病院で診断を受けている間に、父が駆けつけた。
「優樹、母さんは!?」
父親はだいぶ慌てた口ぶりで言った。
「ああ、大丈夫。今検査受けてるけど。たぶん1週間くらいの入院で済みそうだって。」
「そうか・・・。」
「ねえ、父さん。母さん前にもこういうこと・・・。」
「ああ・・・。優樹がアメリカに行ってすぐな。その時は倒れたわけじゃなくて、お腹が痛いからって病院に行ったんだけど。精神的なもので、ちょっと胃の調子がおかしくなるらしい。」
「そうだったの?僕全然知らなかった・・・。でも、悪い病気とかじゃないんだね?」
「たぶんその心配はないと思う。
そう言えば浩樹は?」
「さっき学校に電話したよ。

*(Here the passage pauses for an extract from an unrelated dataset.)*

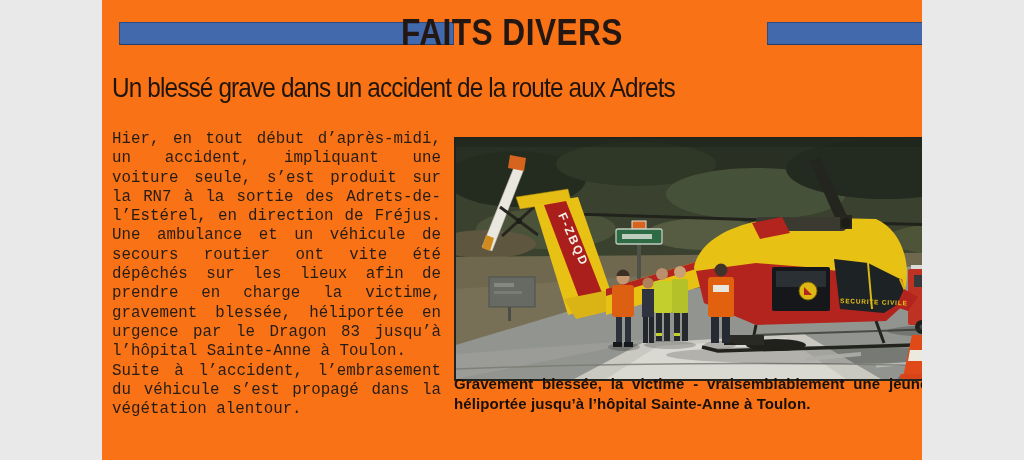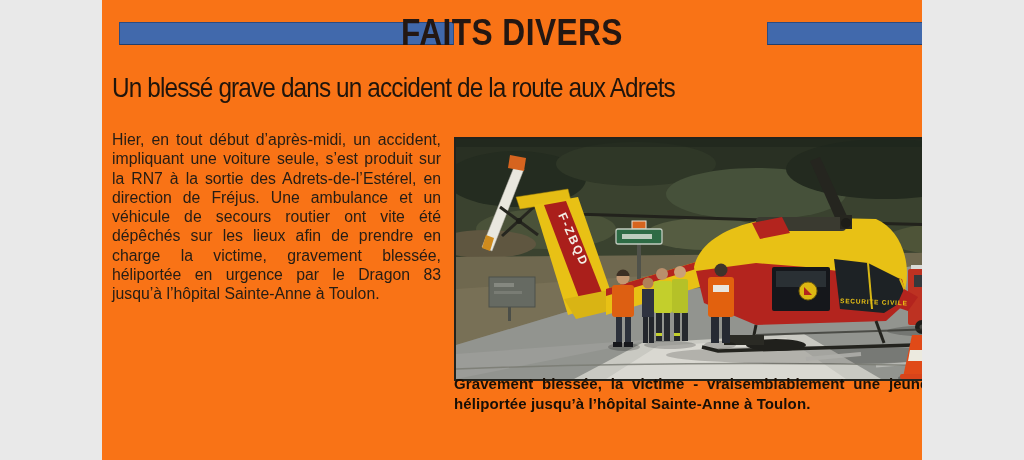"Hier, en tout début d’après-midi," .article { font-family: Liberation Sans, sans-serif -> Liberation Mono, monospace }
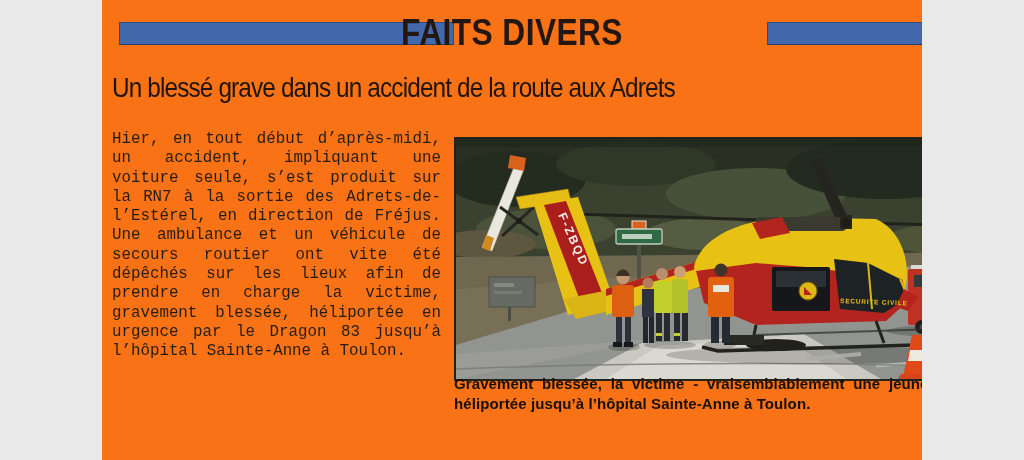"Suite à l’accident, l’embrasement du" p { html: none -> <p>Suite à l’accident, l’embrasement du véhicule s’est propagé dans la végétation alentour.</p> }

今から飛んでくるって。」
父親と話しているところに、ストレッチャーに乗せられた母が運ばれてきた。
「あなた・・・。ごめんなさい。心配かけて。」
「何を言っているんだ。それより大丈夫なのか?」
「今から先生があなたにも話すって。でもたいしたことはないみたい。」
父親は安堵のため息をついた。
「今から病室へお連れしますね。えーっと、主治医から病状の説明をさせていただきたいんですが・・・」
一緒についていた看護婦が言った。
「そうですか。私が行きます。優樹、母さんについていきなさい。」
「はい。」
「じゃあ、息子さんご案内しますね。こちらです・・・。」
母親の病室は最初の日は個室だった。
たまたま空いている部屋がなかったのだが、結構日当たりの良い部屋だった。
看護婦がベッドを整え、点滴などを取り付けて部屋を去ったあと、部屋のなかは僕と母さんの2人きりになった。

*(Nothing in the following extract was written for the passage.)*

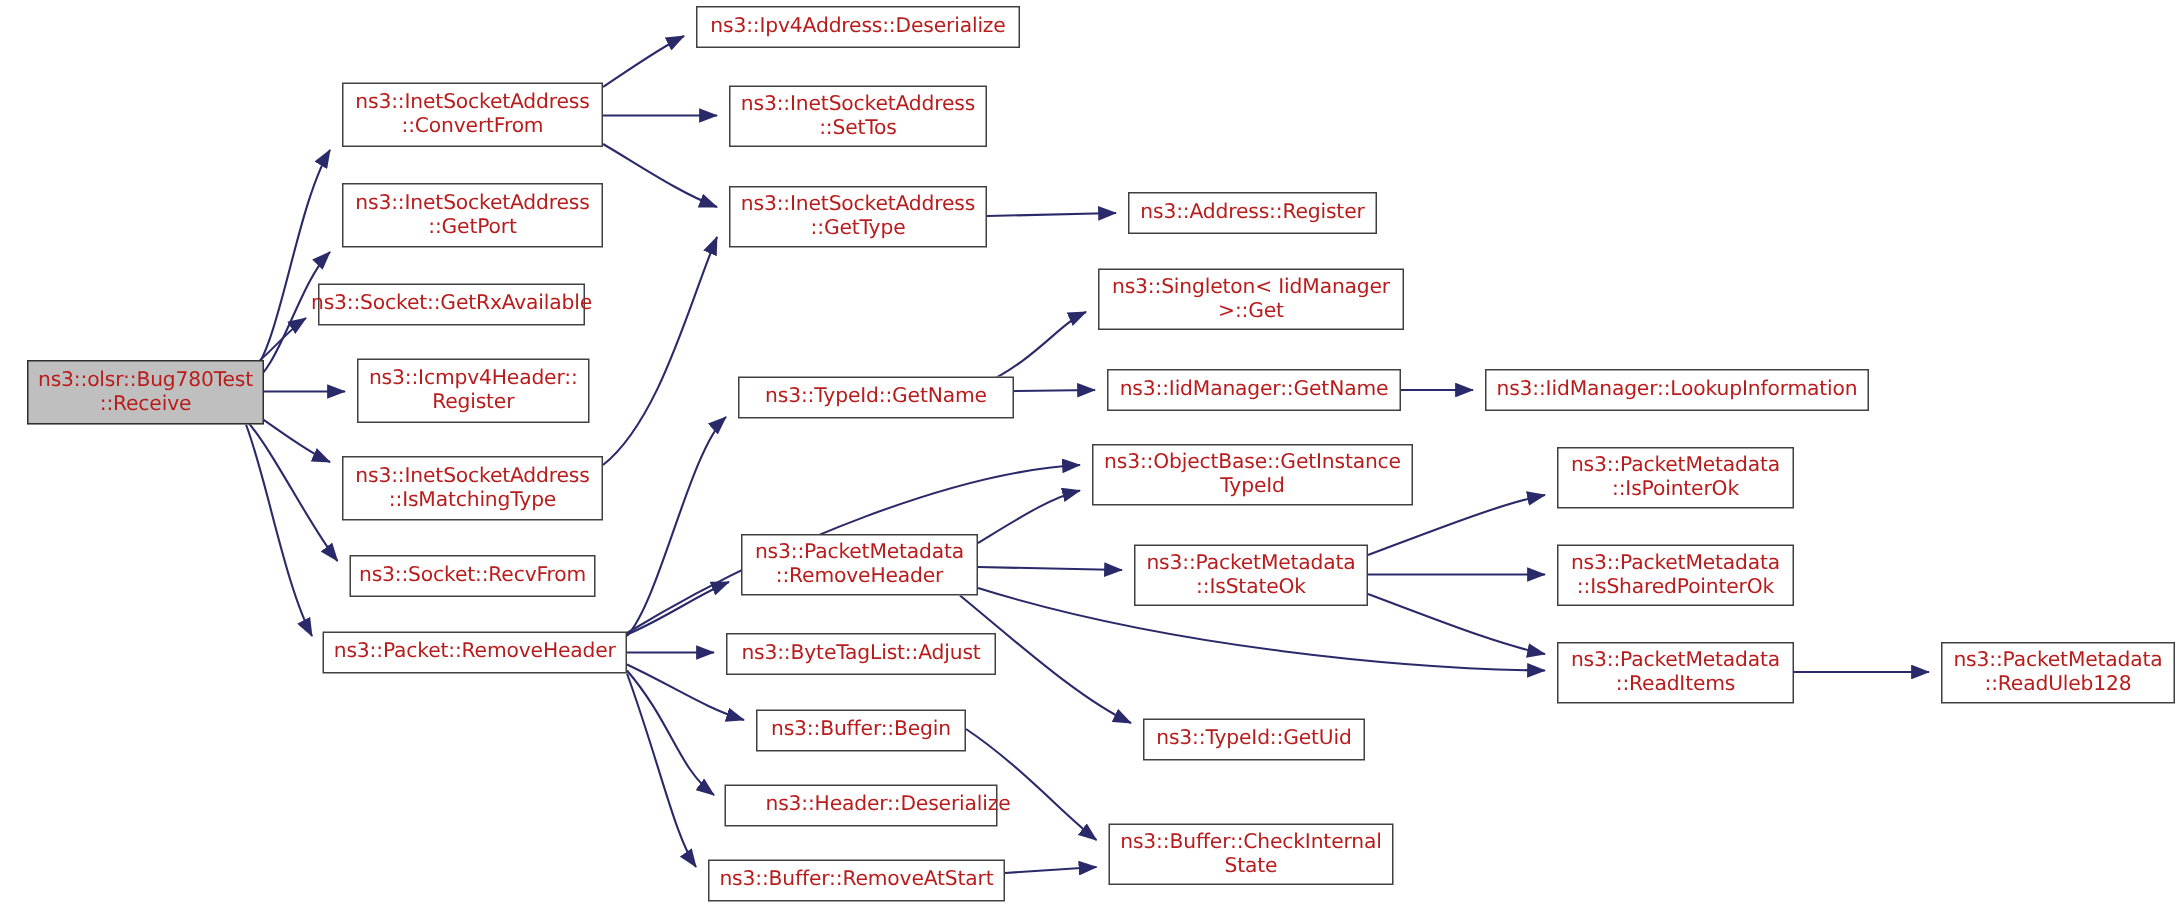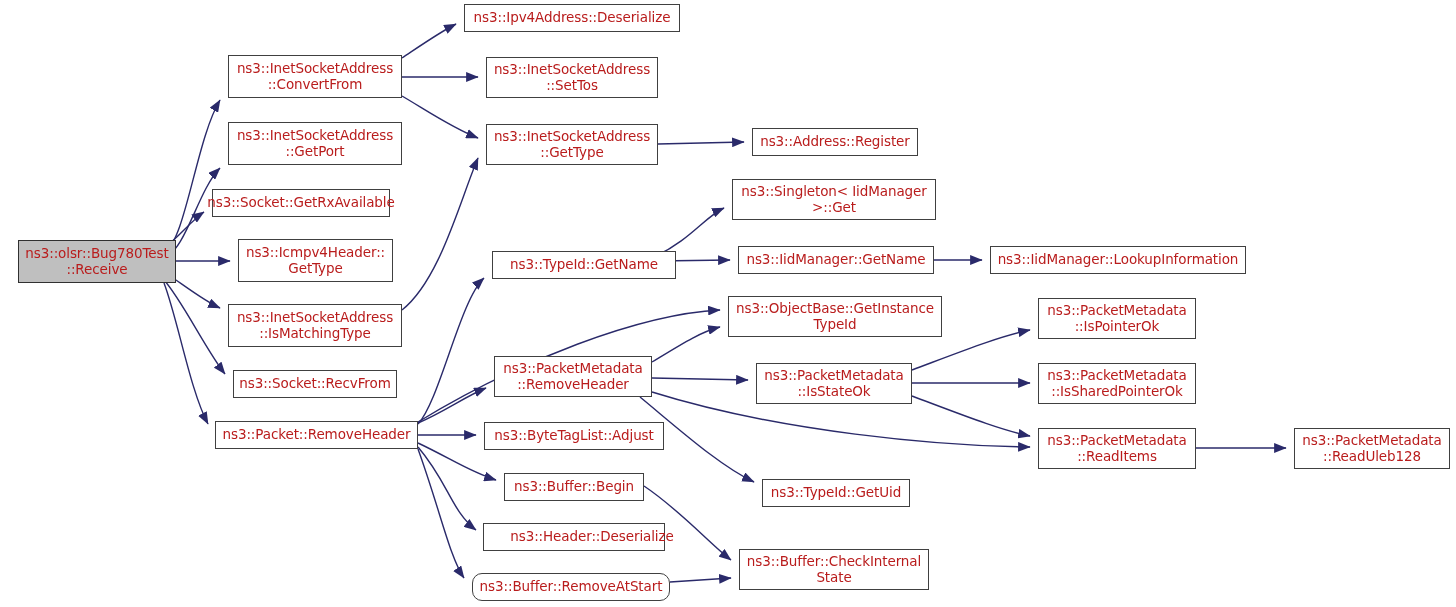"ns3::Icmpv4Header::" div.node { text: GetType -> Register }
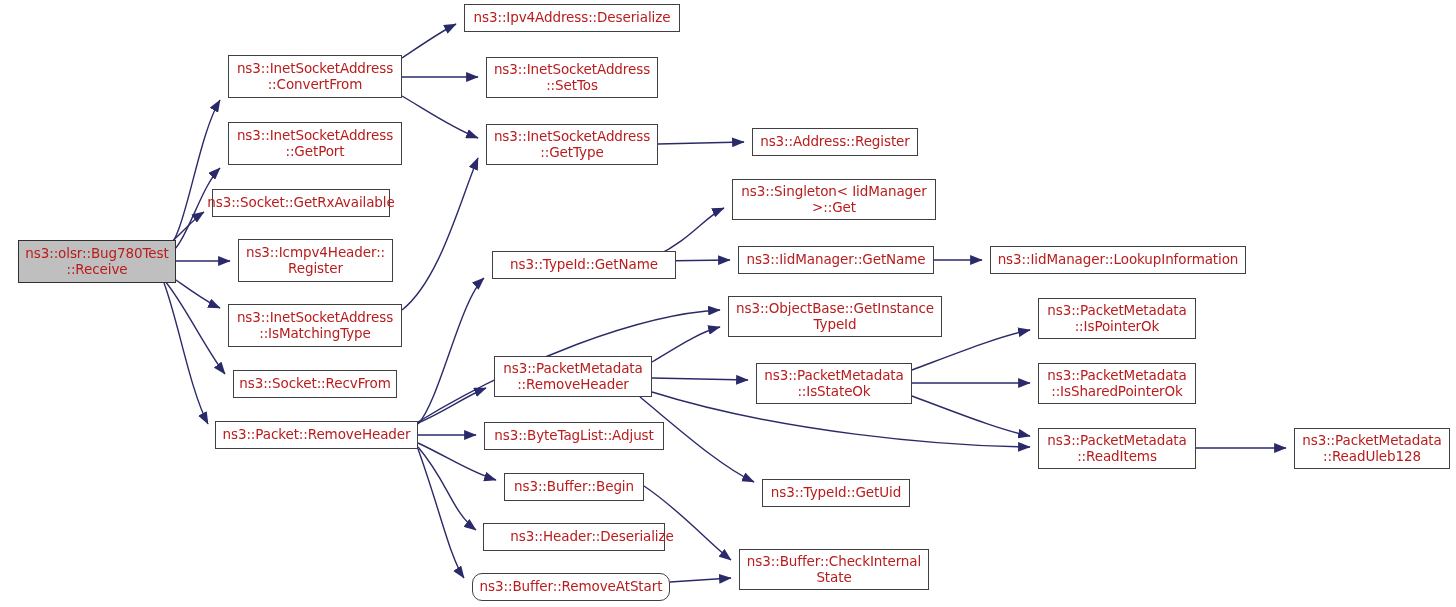"ns3::Buffer::RemoveAtStart" div.node { border-radius: 10px -> none }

「優樹ゴメンね。せっかく帰ってきたのに。倒れたりなんかして。」
「そんなこと心配するなよ。それより自分の病気治すことだけ考えろよ。」
「うん。家のこと、頼むことになっちゃうけど・・・。」
「大丈夫だよ。あっちでは自炊してたんだから。母さんの代わりぐらいつとまるさ。」
母親の心労の種の一つに、間違いなく僕らのことがあるのを感じていた。
何とも気まずい気分だった。
「ねぇ優樹。・・・こんなこと言わなくてもわかってると思うけど・・・。」
母親は言いづらそうな目を僕に向けてきた。
「何?」
「もう、大丈夫だと思うけど。・・・浩樹とは。」
「分かってるよ。」
母親が言い終わる前に僕は自分で話を切った。
そう、言われるだろうということは分かっていたから・・・。
「僕も浩樹も、もうあんなことしないから。昔の話だよ。ちゃんと反省してる。」
「ええ・・・。なら、いいんだけれど。もう絶対に、あんなことは・・・ダメよ。」
僕が言ったことは半分だけ本気だった。
僕らにはもうやましい関係は何もない。それに、ちゃんと反省してることも事実。
でも、やっぱり気持ちはまだ残っているから。昔の話ではないのかもしれない。
僕が会話をさえぎってしまったことで、言葉を発する者はいなくなった。
そんな気まずい沈黙を破ったのは浩樹だった。
「母さん、大丈夫か?」
個室のスライドするドアを開け、浩樹が入ってきた。
一瞬。目が合う。
僕はなぜか気まずくなって目をそらした。
『もう絶対に、あんなことは・・・ダメよ。』
その日、病床の母親の言葉が頭を離れることはなかった。